If there is a recurring theme that has been asking Google to fix it on Android almost from its beginning, fragmentation will undoubtedly be. Due to the way the system is built, and how Google relates to the rest of the manufacturers and operators, although every year there is a new version of the operating system, the reality is that users normally use much earlier versions.

In recent times we have seen Google take great steps to try to solve this, with strategies such as Project Treble in Android Oreo or Project Mainline in Android 10. And it seems to work.

Android 10 is the version of the system with the highest update speed

The Android development team has published an article on its blog in which it shows us in a graph the speed of adoption of the last three major versions of Android, Android 8 Oreo, Android 9 Pie and Android 10.

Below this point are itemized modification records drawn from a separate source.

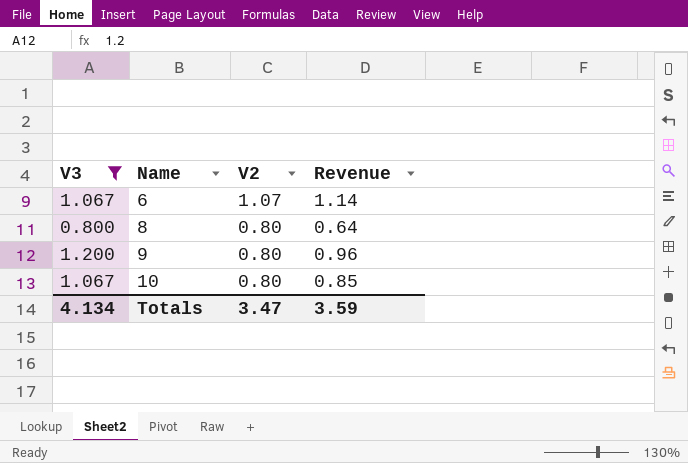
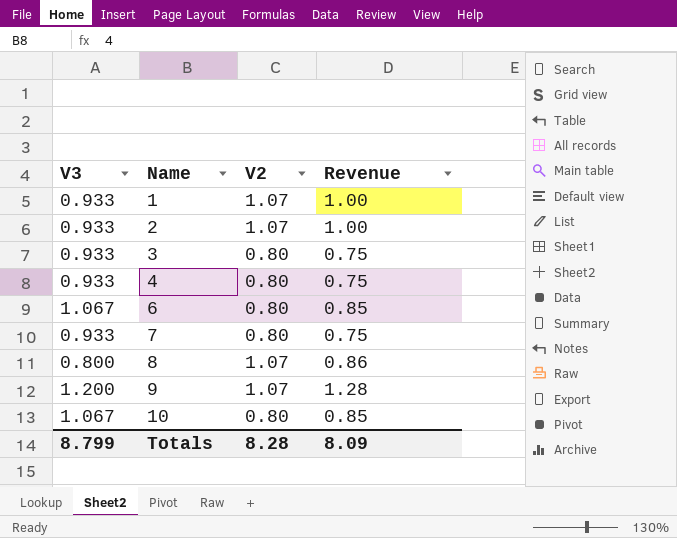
filter: V3 != 0.933 -> none
6 | V2: 1.07 -> 0.80
6 | Revenue: 1.14 -> 0.85
8 | V2: 0.80 -> 1.07
8 | Revenue: 0.64 -> 0.86
9 | V2: 0.80 -> 1.07
9 | Revenue: 0.96 -> 1.28
Totals | V3: 4.134 -> 8.799
Totals | V2: 3.47 -> 8.28
Totals | Revenue: 3.59 -> 8.09

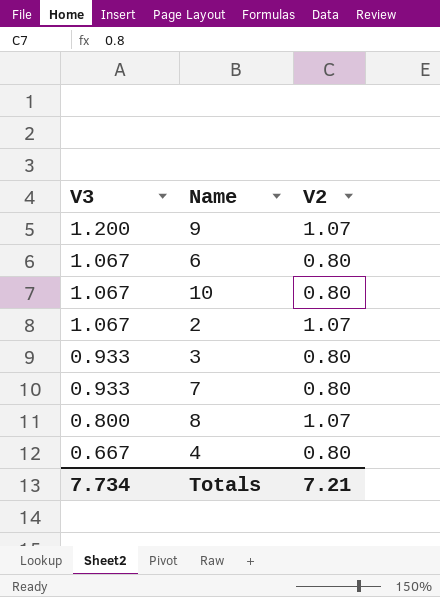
row order: Name ascending -> V3 descending
column Revenue | formula: [V3] * [V2] -> none
row 1: 0.933 | 1.07 | 1.00 -> none
2 | V3: 0.933 -> 1.067
4 | V3: 0.933 -> 0.667
Totals | V3: 8.799 -> 7.734
Totals | V2: 8.28 -> 7.21

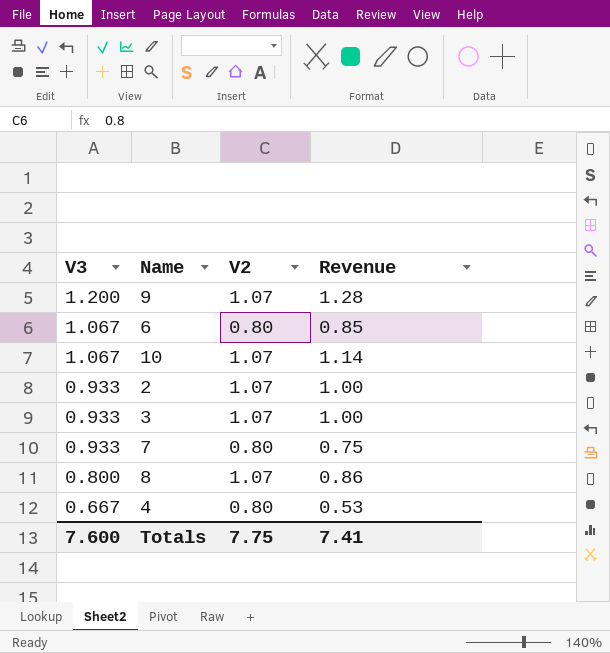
column Revenue | formula: none -> [V3] * [V2]
10 | V2: 0.80 -> 1.07
2 | V3: 1.067 -> 0.933
3 | V2: 0.80 -> 1.07
Totals | V3: 7.734 -> 7.600
Totals | V2: 7.21 -> 7.75

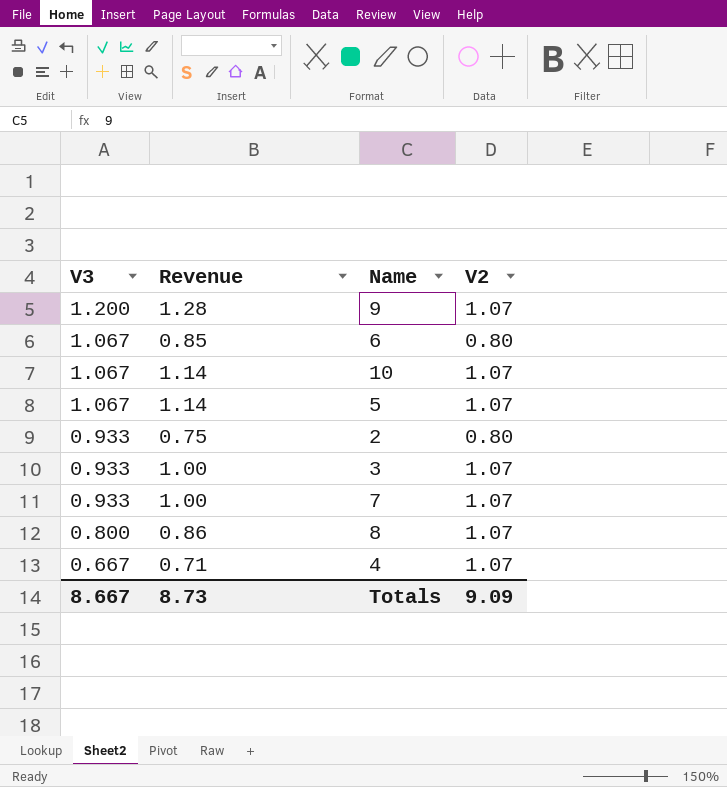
column Revenue | position: 4 -> 2
row 5: none -> 1.067 | 1.14 | 1.07
2 | Revenue: 1.00 -> 0.75
2 | V2: 1.07 -> 0.80
7 | Revenue: 0.75 -> 1.00
7 | V2: 0.80 -> 1.07
4 | Revenue: 0.53 -> 0.71
4 | V2: 0.80 -> 1.07
Totals | V3: 7.600 -> 8.667
Totals | Revenue: 7.41 -> 8.73
Totals | V2: 7.75 -> 9.09

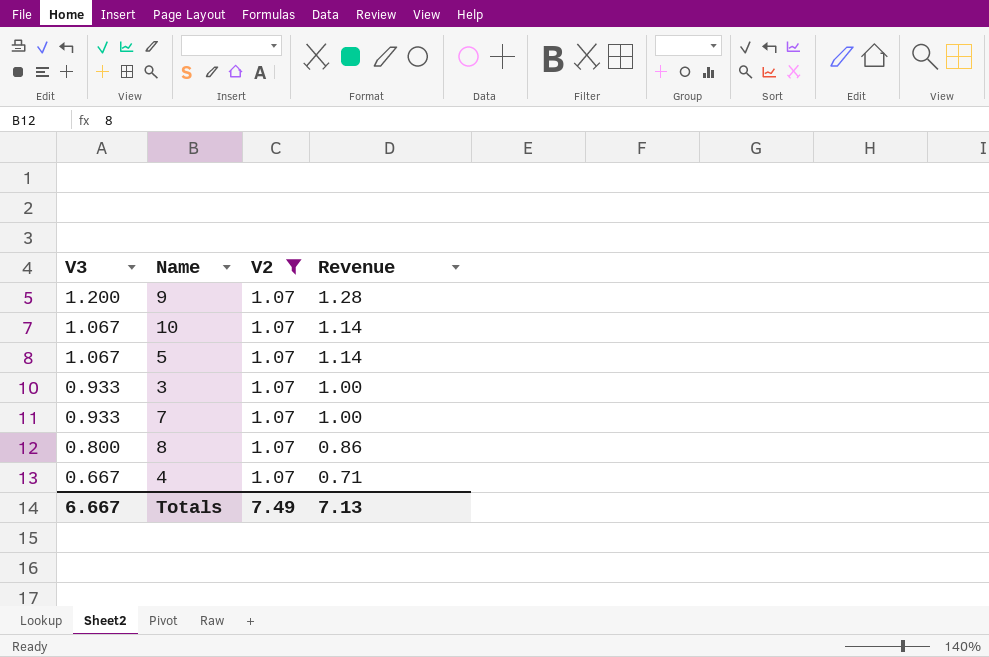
filter: none -> V2 = 1.07
column Revenue | position: 2 -> 4
Totals | V3: 8.667 -> 6.667
Totals | V2: 9.09 -> 7.49
Totals | Revenue: 8.73 -> 7.13

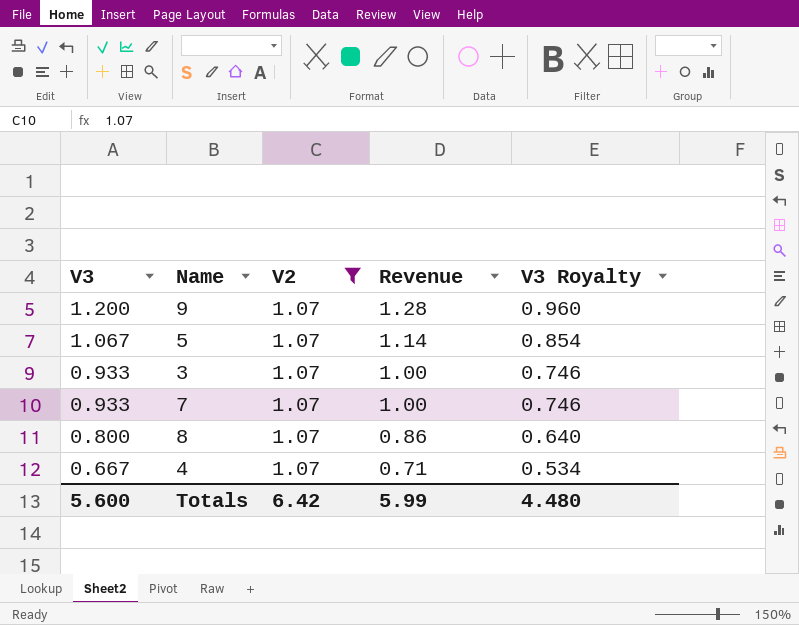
column V3 Royalty | formula: none -> [V3] * 0.8
row 10: 1.067 | 1.07 | 1.14 -> none
Totals | V3: 6.667 -> 5.600
Totals | V2: 7.49 -> 6.42
Totals | Revenue: 7.13 -> 5.99

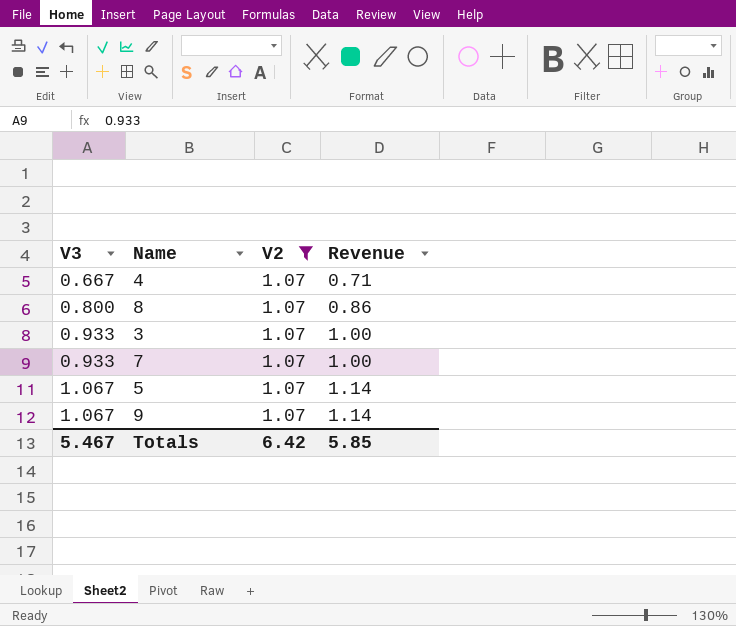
row order: V3 descending -> V3 ascending
column V3 Royalty | formula: [V3] * 0.8 -> none
9 | V3: 1.200 -> 1.067
9 | Revenue: 1.28 -> 1.14
Totals | V3: 5.600 -> 5.467
Totals | Revenue: 5.99 -> 5.85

As you can see, over the last few years the speed at which mobiles have been updated is increasing. If we look at the same period of time since the release of each version, Android 10 has been installed on 28% more devices than Android 9. And that was already a substantial improvement over Android 8.

Android updates will improve this year

In Google they are aware that this has room for improvement so for Android 11 they will fight fragmentation in various ways.

  • The collaboration with various manufacturers so they have beta versions available even before the official version is released. In the case of Android 11 we already told you which mobiles could install the trial versions.
  • The Google Play Store and Google Play Services they will continue to gain importance in updating parts of the system. In Android 11 there will be nine functions that can be improved without having to launch a new OTA: Tethering, NNAPI, Emergency Alert Reception, adbd, Internet Key Exchange, Media Provider, statsd, WiFi and SDK extensions.
  • The Generic Kernel Image (GKI) so that security updates reach more mobiles and faster.
  • Finally, in Android 11 the background updates, so that the mobiles receive the OTAs and the operation of the terminal for the user is not interrupted. They will be installed on the next restart of the terminal.

Obviously, these figures are still very far from those obtained by Apple on their iPhones, but taking into account the type of system of the Cupertino company and what Google is trying to do, we do not believe that Android will ever come close to the levels of iOS, as we saw in April.